Ao entrar na mansão dos pombinhos, Rod é imerso em uma cápsula vagando a 300.000 Km/s (coincidentemente, a exata velocidade da luz) pelo universo. 76 semanas se passam em um piscar de olhos e a linha do tempo da velha finalmente colide com a do espectador.

Algumas intrigas e questões familiares como ciúmes, desconfiança e falta de responsabilidade afetiva preenchem vários minutos do tempo de tela por repetidas vezes até caírem em um limbo temporal.

Papo vai, papo vem e o enredo continua o mesmo: Rodrigo Sant’Anna é atacado mas não deixa barato, atacando novamente o grande nome da Fazenda 12, Lidi Lisboa.

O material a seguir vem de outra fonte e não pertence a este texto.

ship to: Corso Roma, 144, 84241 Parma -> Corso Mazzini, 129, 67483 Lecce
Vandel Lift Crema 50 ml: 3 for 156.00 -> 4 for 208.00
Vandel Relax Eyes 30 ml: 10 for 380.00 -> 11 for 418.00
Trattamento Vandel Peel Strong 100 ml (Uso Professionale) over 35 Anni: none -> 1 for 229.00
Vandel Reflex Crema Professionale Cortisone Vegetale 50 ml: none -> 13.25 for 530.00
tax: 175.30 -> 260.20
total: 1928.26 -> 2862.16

A sensação de Dejà Vu acalenta os corações dos mais dispersos, que, caso tenham perdido determinada discussão, rapidamente encontram o fio da meada após o mesmo conflito ser apresentado alguns minutos depois.

Uma novidade que a obra traz para as produções audiovisuais é a completa ausência do monopólio capitalista, já que, apenas no primeiro episódio são citadas as marcas: Tio João, Globo, Velho Barreiro, Gelol e Lojas Americanas. Estas não receberam nem pagaram um centavo pela citação.

São muitas as críticas explícitas na obra, como o fato dos atores contratados para interpretar os filhos do casal tenham, provavelmente, em torno de 40 anos de idade, refletindo uma sociedade em que a juventude é forçada a crescer cedo.

Também não faltam críticas contra a indústria da beleza, ao passo que Rô Sant'Anna fica irreconhecível enquanto botoxado e harmonizado, a ponto de mal conseguir abrir a boca para falar o texto.

Alguns enredos existem e rapidamente se desfazem como dunas ao sofrerem a ação dos ventos e as piadas sem timing expressam o tempo que já não existe nesse universo.

Como em uma grande vinheta de ano novo da Globo onde o mundo é feito de algodão doce, Sant’Anna tem a sua redenção perante ao público e coloca um ponto final no ranca rabo com Lidi, encerrando sua saga em muito bom humor e energias positivas — tirando o fato de que ele vai preso.

Talvez a próxima temporada se aprofunde na inequidade do sistema judiciário e vá além, mostrando sua natureza questionadora e que, de fato, não veio para ser apenas mais uma série alienada da sociedade em que está inserida.